WHAT YOU SHOULD DO:
For the records below, please print exactly and only the lines from the one with "width:96px; height:20px; margin-left:5px;" down to the one with "position:absolute; right:0; top:0;", both ends included, omitting the pictures.
++++++++++++++++++++
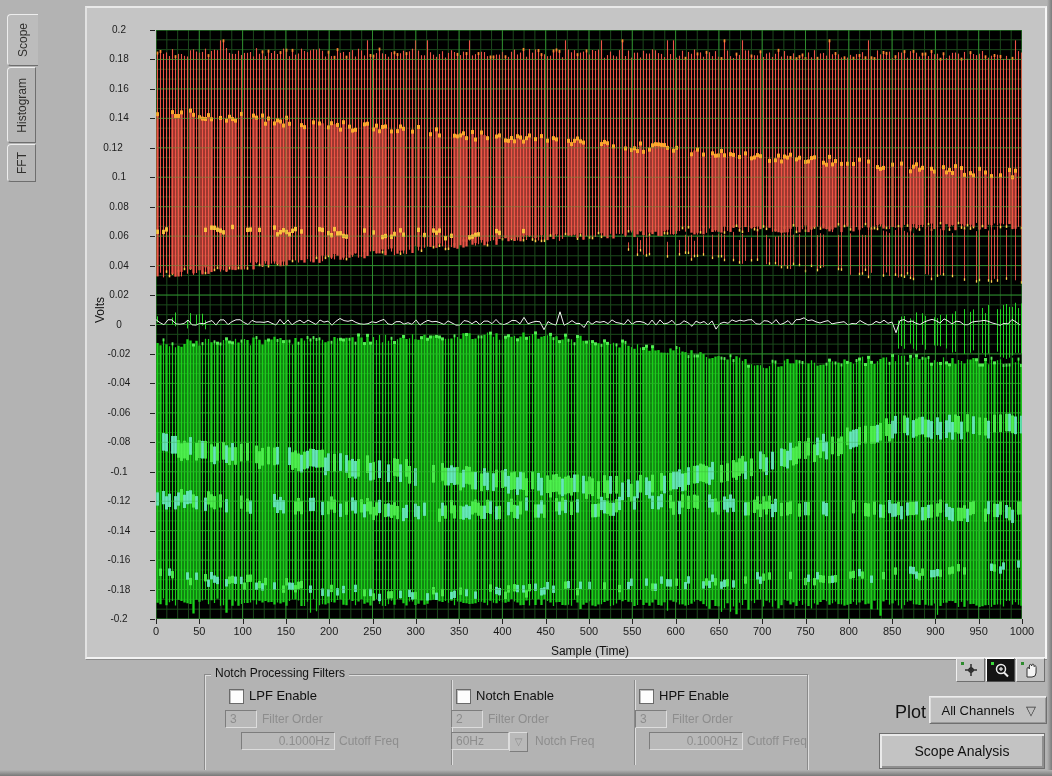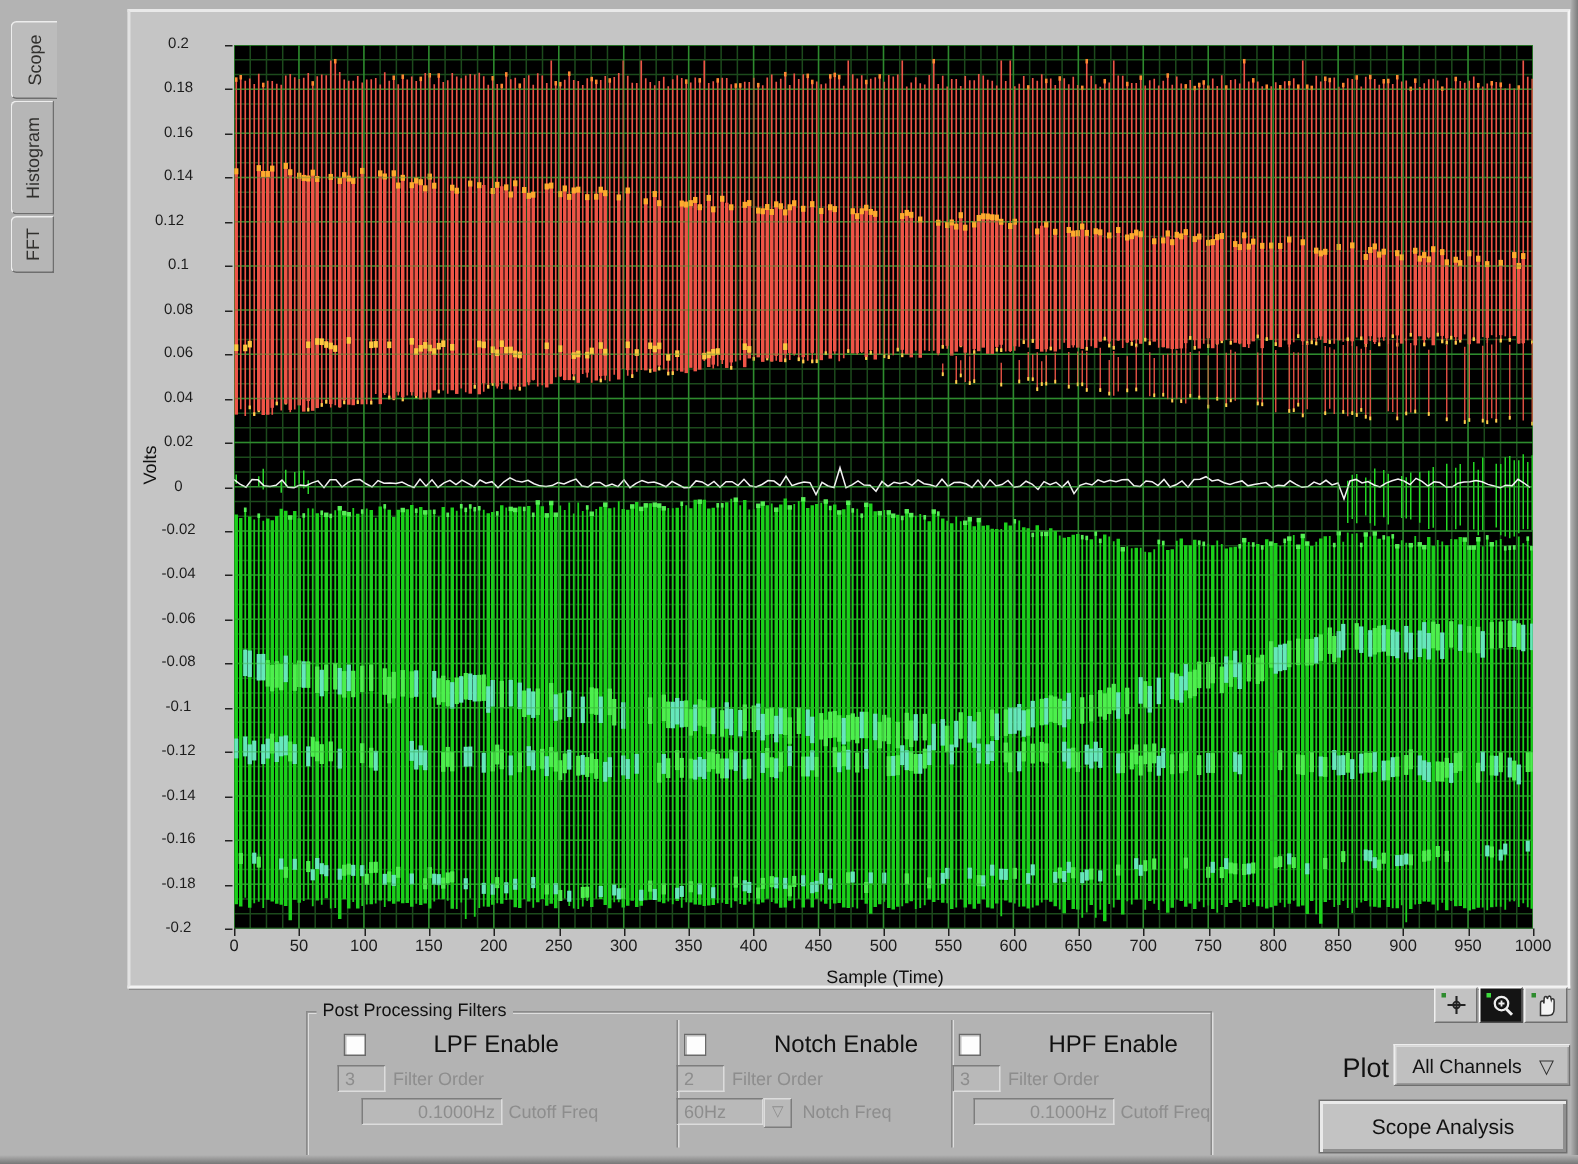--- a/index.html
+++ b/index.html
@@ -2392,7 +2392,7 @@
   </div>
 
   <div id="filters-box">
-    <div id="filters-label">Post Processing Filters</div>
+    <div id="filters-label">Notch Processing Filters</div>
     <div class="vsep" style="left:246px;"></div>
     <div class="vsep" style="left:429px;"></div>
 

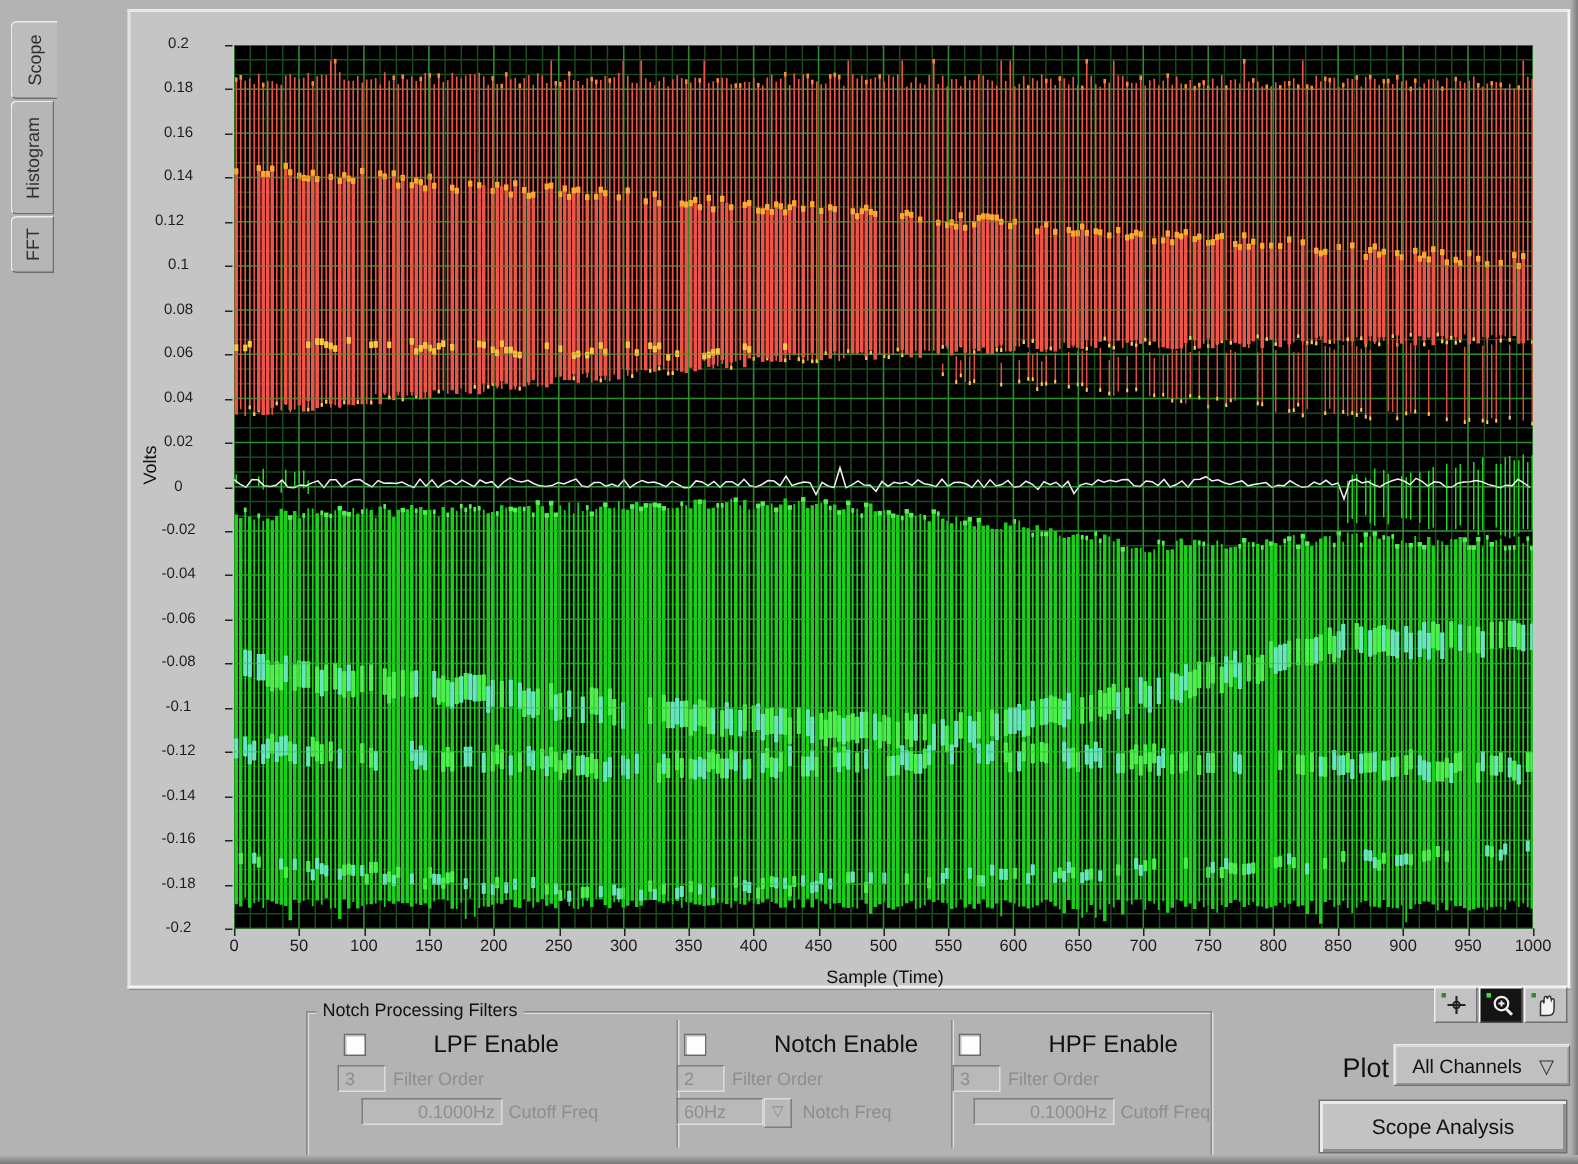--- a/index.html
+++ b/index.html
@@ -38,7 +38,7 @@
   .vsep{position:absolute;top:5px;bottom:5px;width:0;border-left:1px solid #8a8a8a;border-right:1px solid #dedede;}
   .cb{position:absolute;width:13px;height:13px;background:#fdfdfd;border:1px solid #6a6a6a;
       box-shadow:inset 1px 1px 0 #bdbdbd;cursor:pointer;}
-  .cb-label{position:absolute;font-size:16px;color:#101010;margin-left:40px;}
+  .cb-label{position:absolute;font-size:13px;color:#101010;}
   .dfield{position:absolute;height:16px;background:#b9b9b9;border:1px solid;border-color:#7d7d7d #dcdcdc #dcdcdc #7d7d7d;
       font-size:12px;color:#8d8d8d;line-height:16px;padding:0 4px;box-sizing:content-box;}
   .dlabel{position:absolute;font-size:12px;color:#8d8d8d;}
++++++++++++++++++++
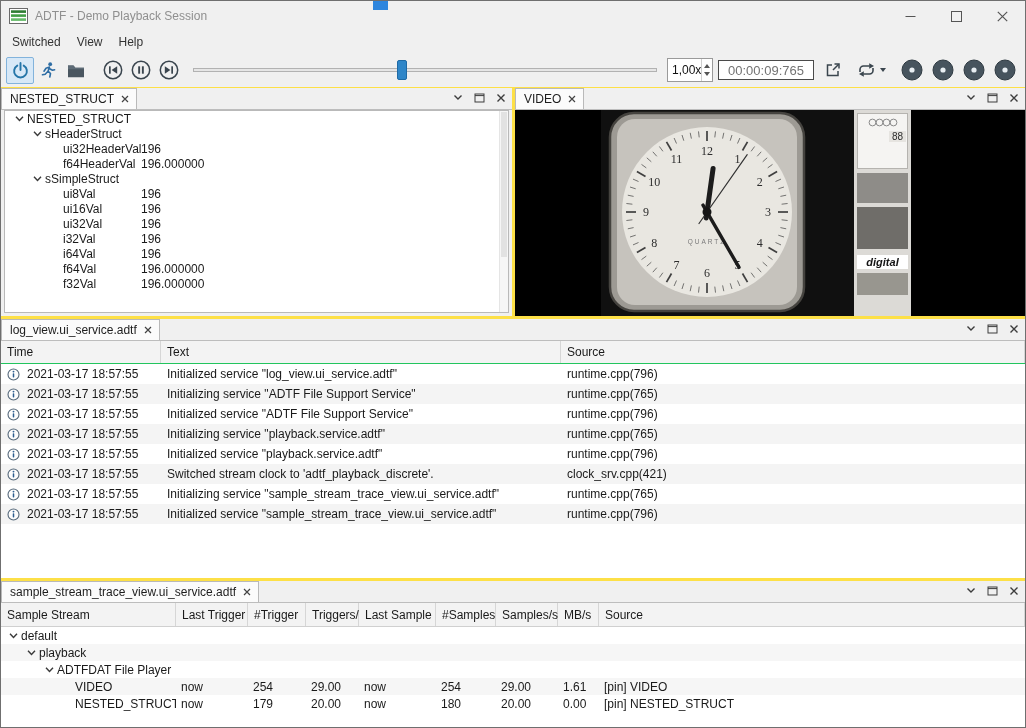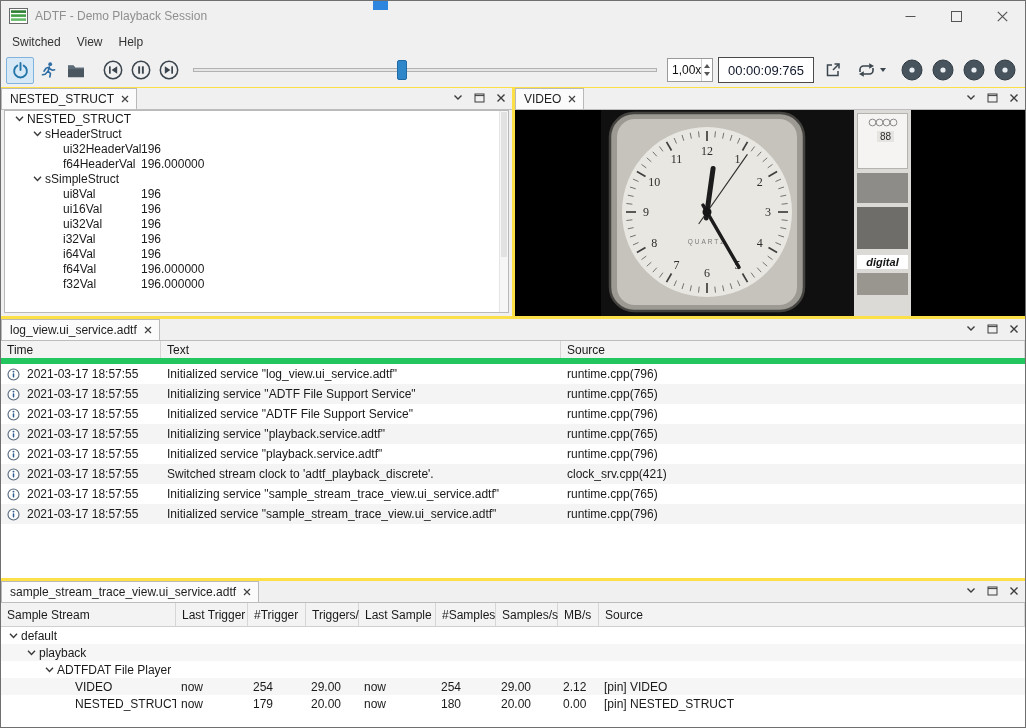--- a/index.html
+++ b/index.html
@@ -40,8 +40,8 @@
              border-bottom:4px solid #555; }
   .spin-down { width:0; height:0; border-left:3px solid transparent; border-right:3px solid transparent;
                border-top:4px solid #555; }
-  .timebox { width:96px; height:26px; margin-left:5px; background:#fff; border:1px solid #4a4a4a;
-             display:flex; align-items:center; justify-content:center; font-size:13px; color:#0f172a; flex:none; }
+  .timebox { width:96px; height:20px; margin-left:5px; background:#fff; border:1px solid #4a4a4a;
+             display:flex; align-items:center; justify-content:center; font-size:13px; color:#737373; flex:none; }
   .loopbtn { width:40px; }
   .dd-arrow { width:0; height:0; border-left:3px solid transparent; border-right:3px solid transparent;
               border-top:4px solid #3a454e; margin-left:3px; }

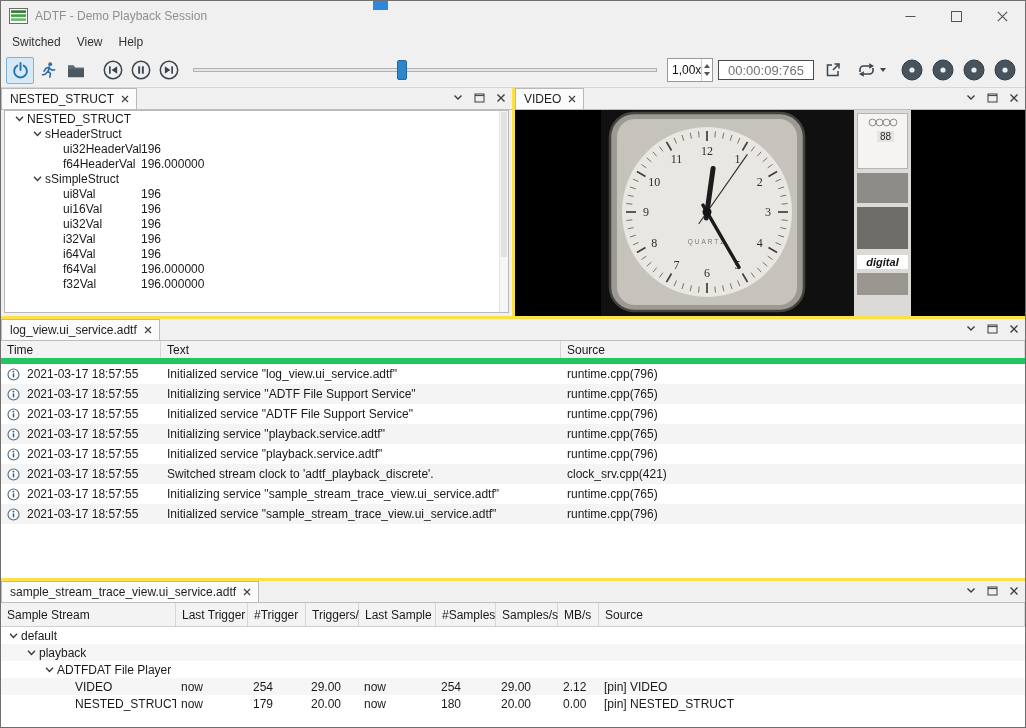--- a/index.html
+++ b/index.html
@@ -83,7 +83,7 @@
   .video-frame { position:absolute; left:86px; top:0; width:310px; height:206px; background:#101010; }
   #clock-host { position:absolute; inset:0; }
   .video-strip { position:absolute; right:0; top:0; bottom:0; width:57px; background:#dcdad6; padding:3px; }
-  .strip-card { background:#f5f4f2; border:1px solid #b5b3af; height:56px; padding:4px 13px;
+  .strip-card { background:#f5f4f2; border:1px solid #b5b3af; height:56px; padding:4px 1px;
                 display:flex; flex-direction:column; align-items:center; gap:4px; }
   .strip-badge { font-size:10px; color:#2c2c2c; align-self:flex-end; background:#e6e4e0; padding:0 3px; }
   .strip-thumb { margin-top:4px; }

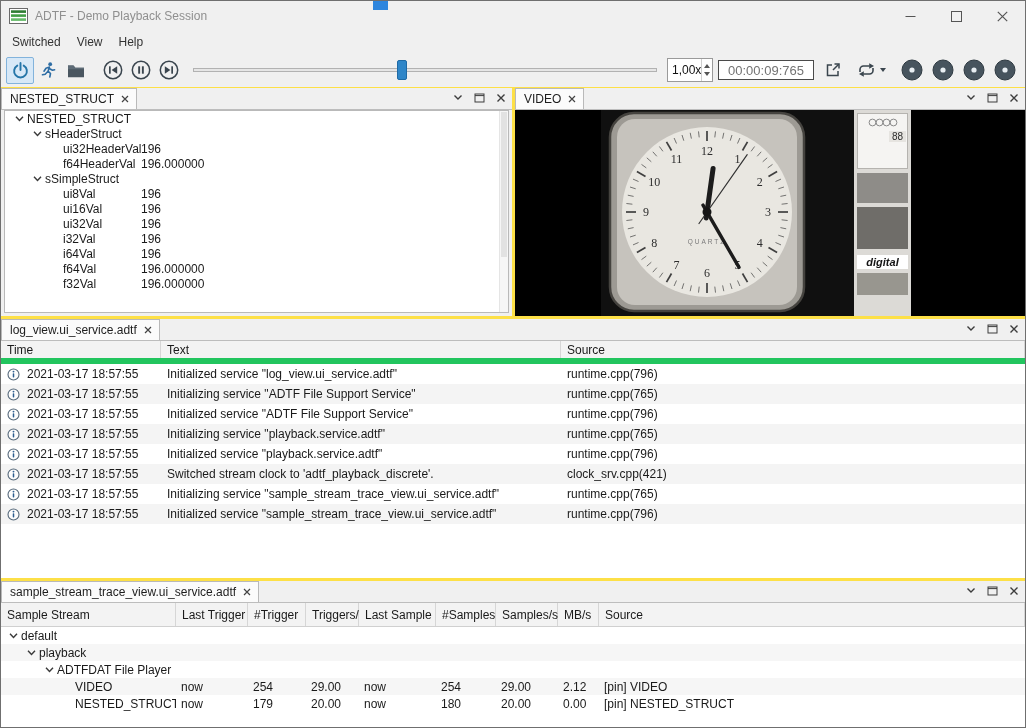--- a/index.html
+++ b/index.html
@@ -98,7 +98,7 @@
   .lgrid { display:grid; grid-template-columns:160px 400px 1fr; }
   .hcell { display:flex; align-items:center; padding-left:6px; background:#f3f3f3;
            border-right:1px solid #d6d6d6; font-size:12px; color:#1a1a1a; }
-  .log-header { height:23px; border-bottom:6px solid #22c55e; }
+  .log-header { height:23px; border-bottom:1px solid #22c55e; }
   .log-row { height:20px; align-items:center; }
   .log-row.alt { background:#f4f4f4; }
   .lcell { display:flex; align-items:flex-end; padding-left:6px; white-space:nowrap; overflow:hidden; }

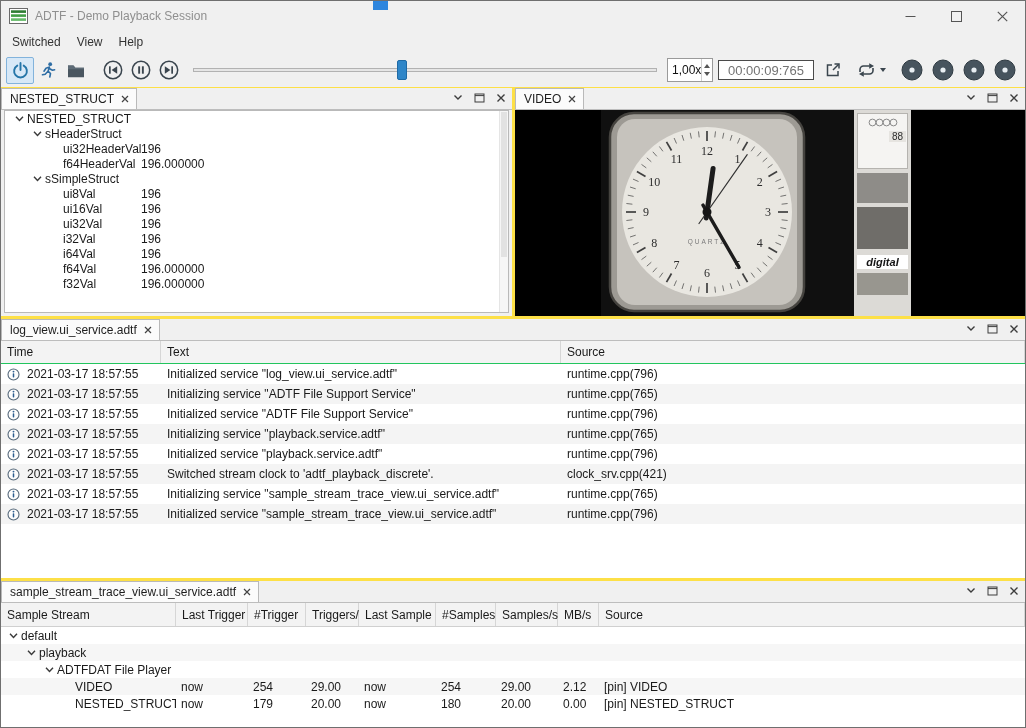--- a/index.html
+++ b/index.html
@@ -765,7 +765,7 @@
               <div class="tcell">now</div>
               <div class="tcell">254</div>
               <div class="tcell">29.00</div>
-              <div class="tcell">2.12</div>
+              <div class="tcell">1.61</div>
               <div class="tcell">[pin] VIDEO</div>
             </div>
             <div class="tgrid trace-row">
++++++++++++++++++++
COMPLETED EXERCISE:
+  .timebox { width:96px; height:20px; margin-left:5px; background:#fff; border:1px solid #4a4a4a;
+             display:flex; align-items:center; justify-content:center; font-size:13px; color:#737373; flex:none; }
   .loopbtn { width:40px; }
   .dd-arrow { width:0; height:0; border-left:3px solid transparent; border-right:3px solid transparent;
               border-top:4px solid #3a454e; margin-left:3px; }

--- a/index.html
+++ b/index.html
@@ -83,7 +83,7 @@
   .video-frame { position:absolute; left:86px; top:0; width:310px; height:206px; background:#101010; }
   #clock-host { position:absolute; inset:0; }
   .video-strip { position:absolute; right:0; top:0; bottom:0; width:57px; background:#dcdad6; padding:3px; }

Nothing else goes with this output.